The concept of beloved community is unpacked in this chapter and given historical context in the writings of Josiah Royce, Howard Thurman, and Martin Luther King Jr. This is one of the most interesting and helpful sections of the book, though it ends too soon. Given the ubiquity of the language of beloved community, it would be easy for the term to become a cipher, an empty expression of an aspiration without particular content or moral force. An entire chapter devoted to analyzing and interpreting this term would have been appreciated.
The chapter on listening emphasizes the importance of receptivity for beloved community, especially the practice of hearing the stories of the silenced. The authors give a road map for the chapter in the introduction: “We need to listen to Scripture, the patristic writings, our liturgical formulae, and the stories of the silenced” (35). One might rightly wonder why the patristic writings are specifically named but not the writings of Black theology, but one does not have to wonder too long, because it turns out even the patristic writings are largely ignored. The chapter veers widely from the proposed route and becomes a grab bag of thoughts about listening and narrative. That said, the chapter provides a fruitful examination to baptismal theology, a helpful analysis of competing narratives, and a hopeful invitation to unearth voices hidden in archives.
The volume moves next into a discussion of reparations. It begins with a history of the reparations conversation in the Episcopal Church going back to the 75th General Convention in 2006, at which various resolutions called the church to repent of its participation in the sin of slavery, to seek restorative justice, and to support “proposals for monetary and non-monetary reparations” (62).

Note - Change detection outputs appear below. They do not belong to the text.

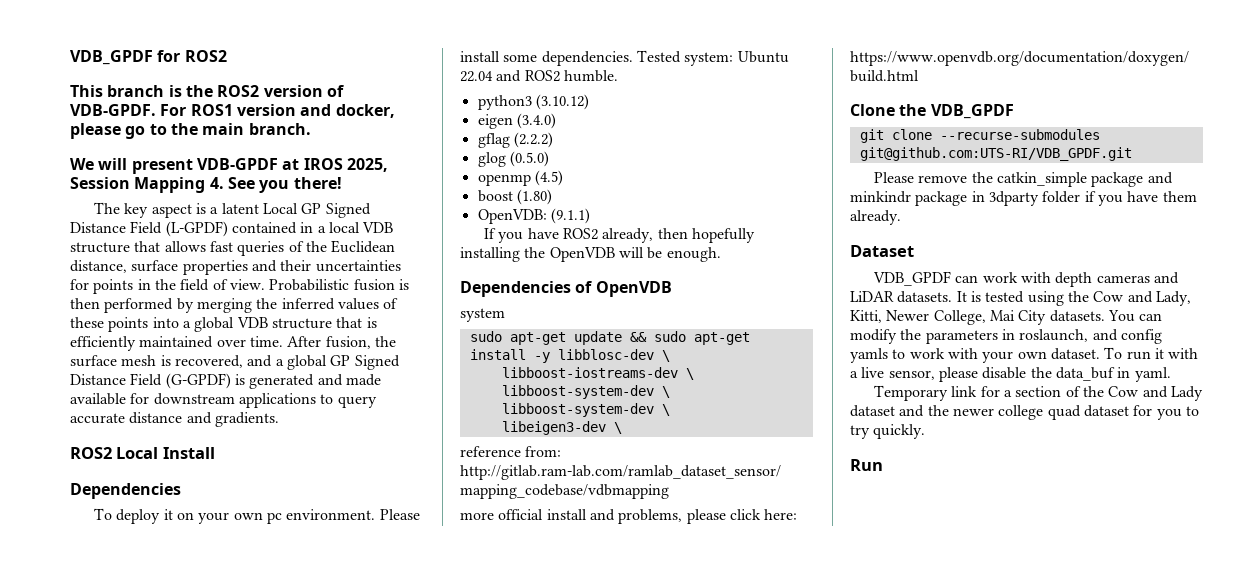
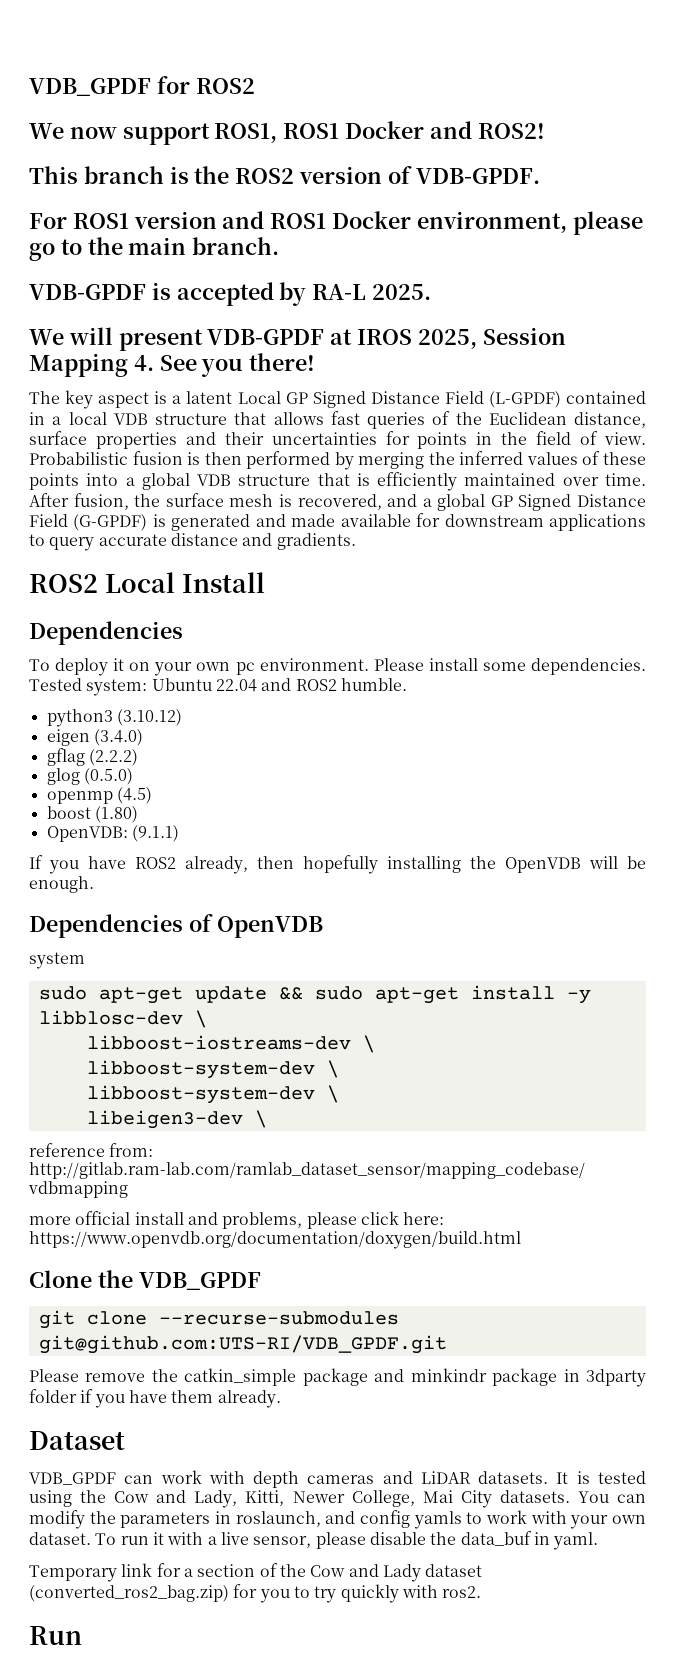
+ We now support ROS1, ROS1 Docker and ROS2!
- This branch is the ROS2 version of VDB-GPDF. For ROS1 version and docker, please go to the main branch.
+ This branch is the ROS2 version of VDB-GPDF.
+ For ROS1 version and ROS1 Docker environment, please go to the main branch.
+ VDB-GPDF is accepted by RA-L 2025.
- Temporary link for a section of the Cow and Lady dataset and the newer college quad dataset for you to try quickly.
+ Temporary link for a section of the Cow and Lady dataset (converted_ros2_bag.zip) for you to try quickly with ros2.

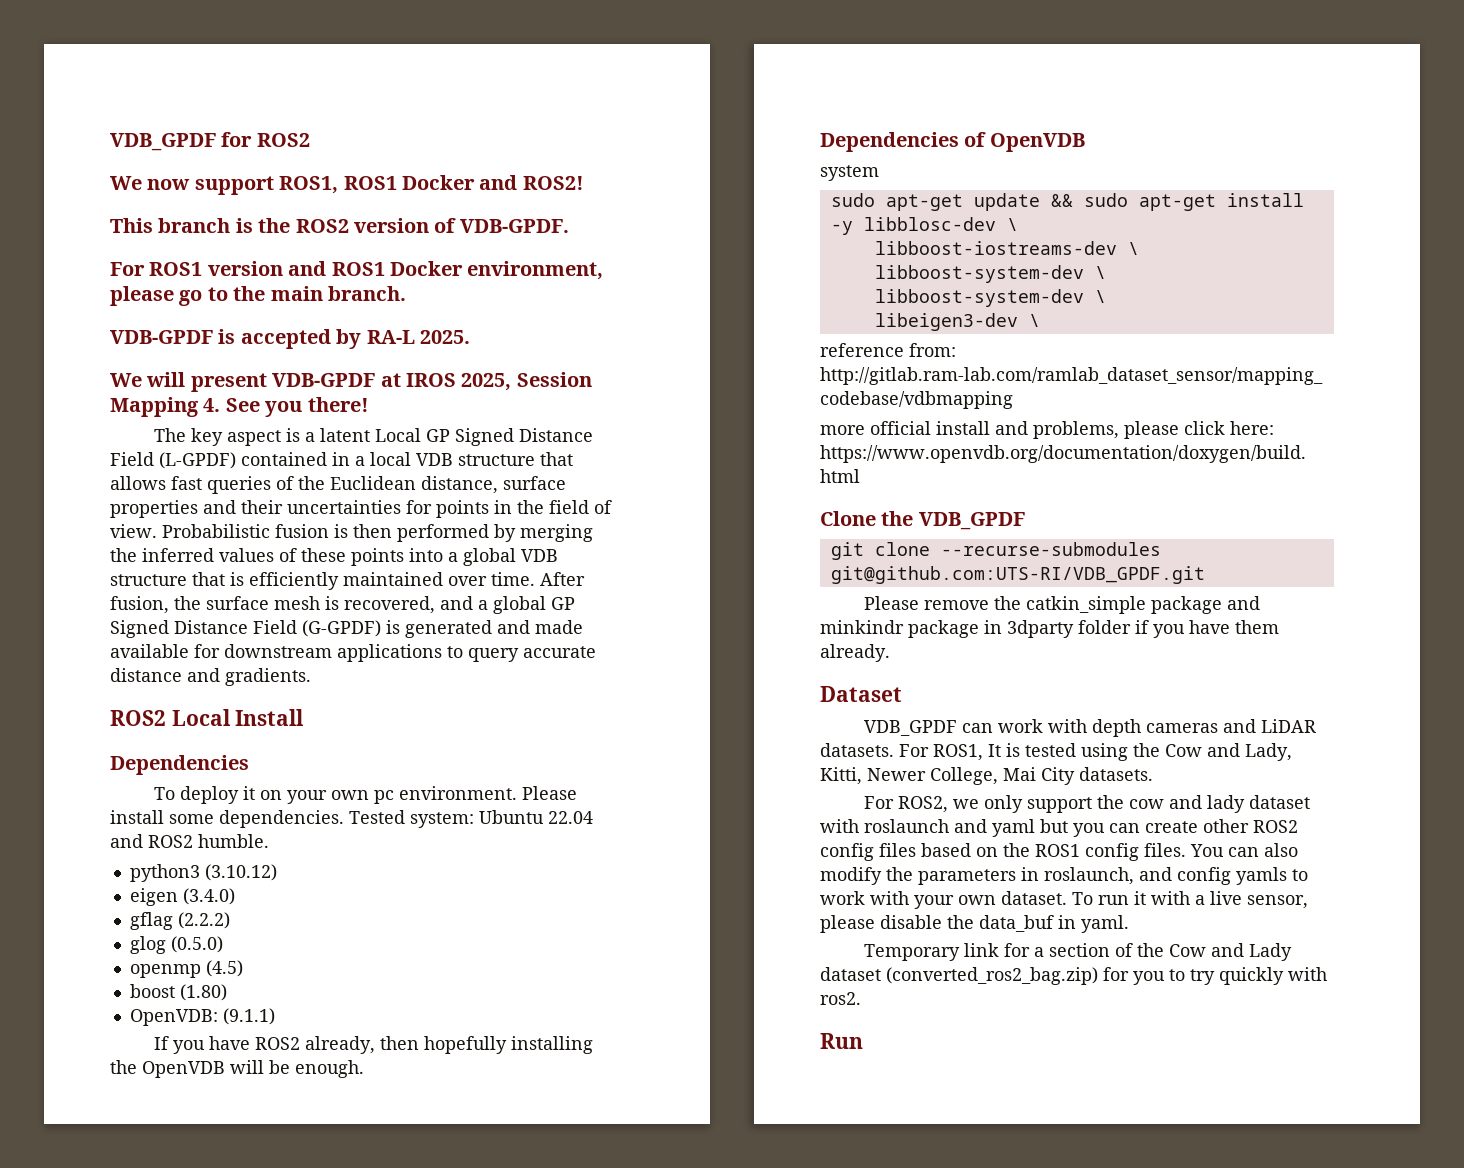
- It is tested using the Cow and Lady, Kitti, Newer College, Mai City datasets.
+ For ROS1, It is tested using the Cow and Lady, Kitti, Newer College, Mai City datasets.
+ For ROS2, we only support the cow and lady dataset with roslaunch and yaml but you can create other ROS2 config files based on the ROS1 config files.
- You can modify the parameters in roslaunch, and config yamls to work with your own dataset.
+ You can also modify the parameters in roslaunch, and config yamls to work with your own dataset.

Some dioceses began to implement these resolutions, including intentional reflection on what reparations would look like at a diocesan level. Many dioceses did not. The authors of the report do an excellent job of weaving reparation into the work of beloved community so that it becomes obvious that we cannot create communities of love if we do not repair what is materially broken.
The final chapter on the doctrine of discovery addresses the logic of colonialism that began and now sustains patterns of injustice. The doctrine of discovery names a theological argument made by the church in Europe in the 15th and 16th centuries to justify support for colonial expansion.

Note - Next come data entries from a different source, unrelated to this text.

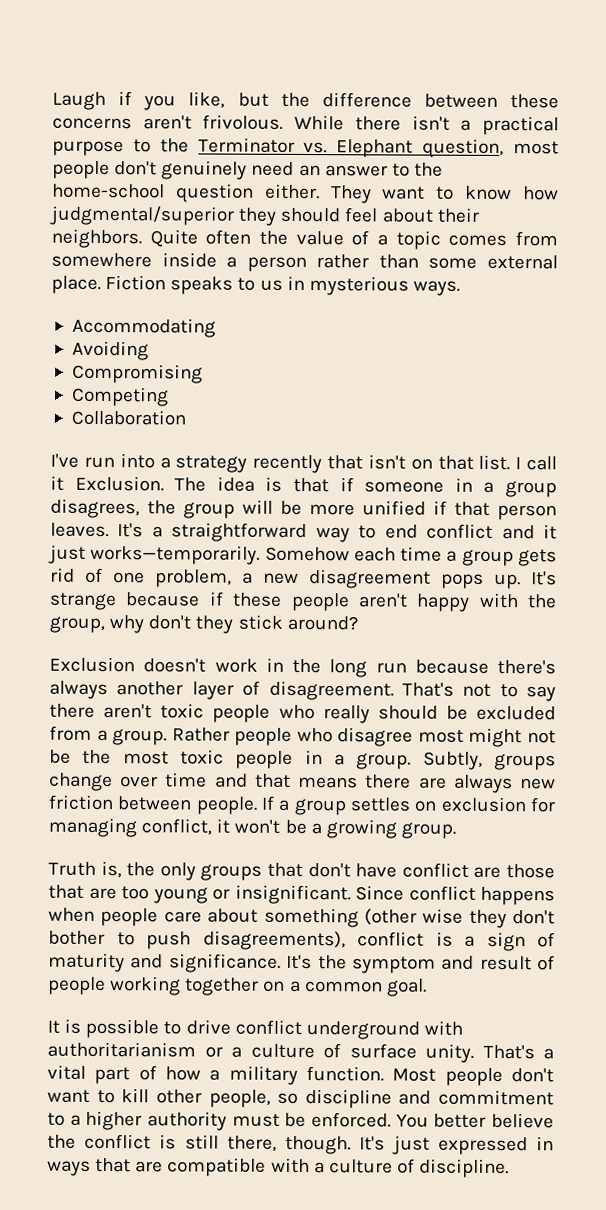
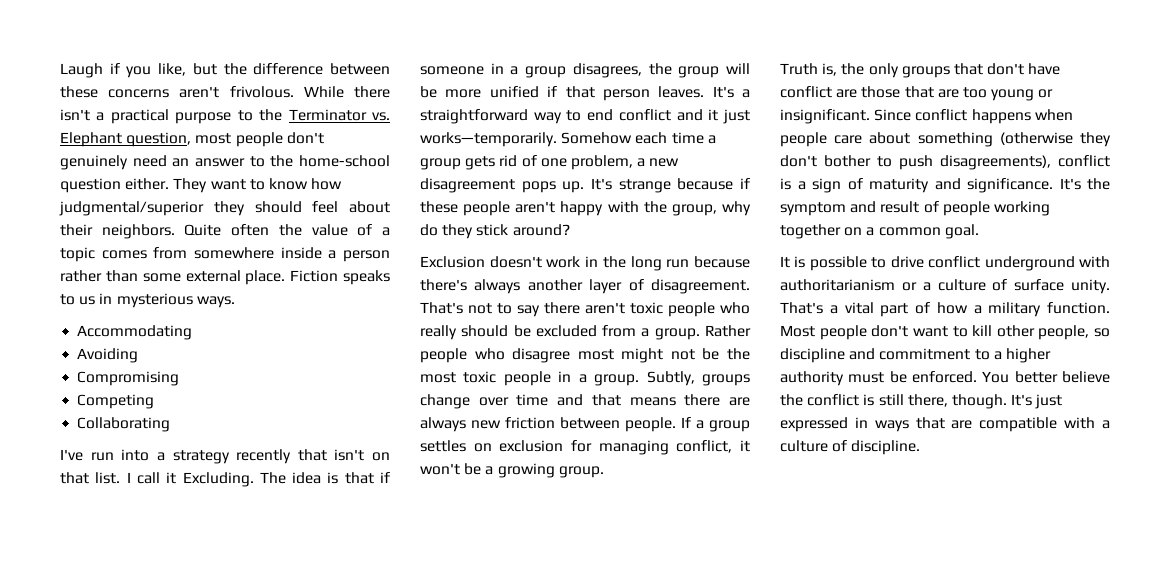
- Collaboration
+ Collaborating
- I call it Exclusion.
+ I call it Excluding.
- It's strange because if these people aren't happy with the group, why don't they stick around?
+ It's strange because if these people aren't happy with the group, why do they stick around?
- Since conflict happens when people care about something (other wise they don't bother to push disagreements), conflict is a sign of maturity and significance.
+ Since conflict happens when people care about something (otherwise they don't bother to push disagreements), conflict is a sign of maturity and significance.

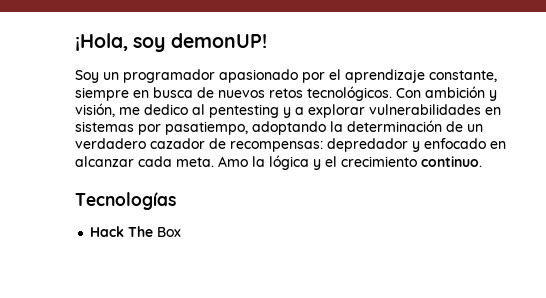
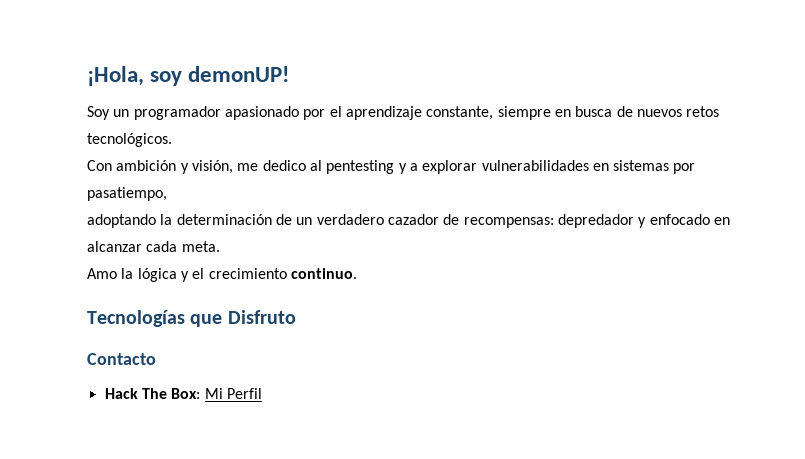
- Soy un programador apasionado por el aprendizaje constante, siempre en busca de nuevos retos tecnológicos. Con ambición y visión, me dedico al pentesting y a explorar vulnerabilidades en sistemas por pasatiempo, adoptando la determinación de un verdadero cazador de recompensas: depredador y enfocado en alcanzar cada meta. Amo la lógica y el crecimiento continuo.
+ Soy un programador apasionado por el aprendizaje constante, siempre en busca de nuevos retos tecnológicos.
+ Con ambición y visión, me dedico al pentesting y a explorar vulnerabilidades en sistemas por pasatiempo,
+ adoptando la determinación de un verdadero cazador de recompensas: depredador y enfocado en alcanzar cada meta.
+ Amo la lógica y el crecimiento continuo.
- Tecnologías
+ Tecnologías que Disfruto
+ Contacto
- Hack The Box
+ Hack The Box: Mi Perfil

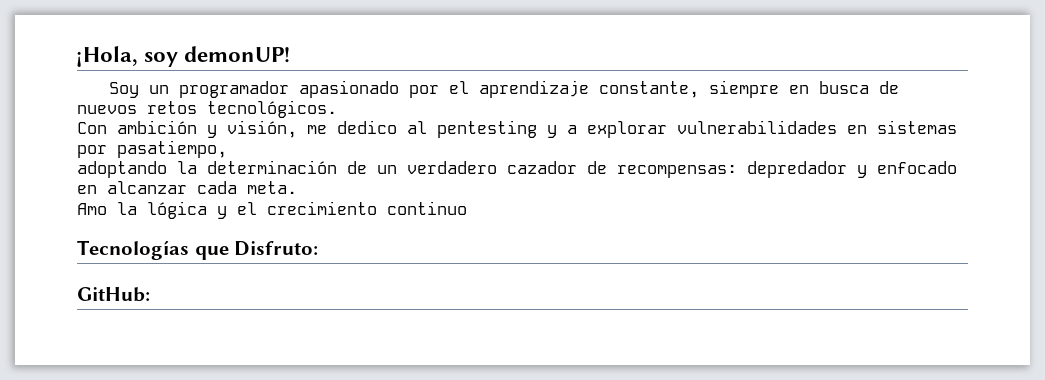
- Amo la lógica y el crecimiento continuo.
+ Amo la lógica y el crecimiento continuo
- Tecnologías que Disfruto
- Contacto
- Hack The Box: Mi Perfil
+ Tecnologías que Disfruto:
+ GitHub:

At its heart, the doctrine of discovery asserted that “other territories and peoples are empty commodities to be exploited” (76). This pattern of conquest and exploitation is compared with the actions of the ancient Babylonians and Assyrians — an easy biblical comparison to affirm.
It would have been helpful (though more theologically challenging) for the authors to wrestle with the harder question of how this pattern existed in Israel’s conquest of Canaan, which became the paradigmatic theological justification for later Christian conquest. Can Christians affirm that God commanded the conquest of Canaan and not thereby justify a general theological rationale for conquest and colonization?
This is a welcome and important statement by the House of Bishops Theology Committee that will strengthen and continue the church’s important conversations about beloved community. It challenges us not to stop with conversation but to move on to action — repairing and transforming relationships through acts of material repentance.
In the conclusion, the authors write, “This document is an attempt, above the babble, to listen to Jesus Christ, the Savior. It is an attempt, a beginning: not everything that must be said and will be learned through testing and through continued obedience can be said here. But it is an attempt to hear” (83) — to hear the Redeemer call us to the narrow way of love. This document is a successful and welcome invitation to hear that call and to bring the resources of our tradition to bear on what is, at this moment, the church’s most important work.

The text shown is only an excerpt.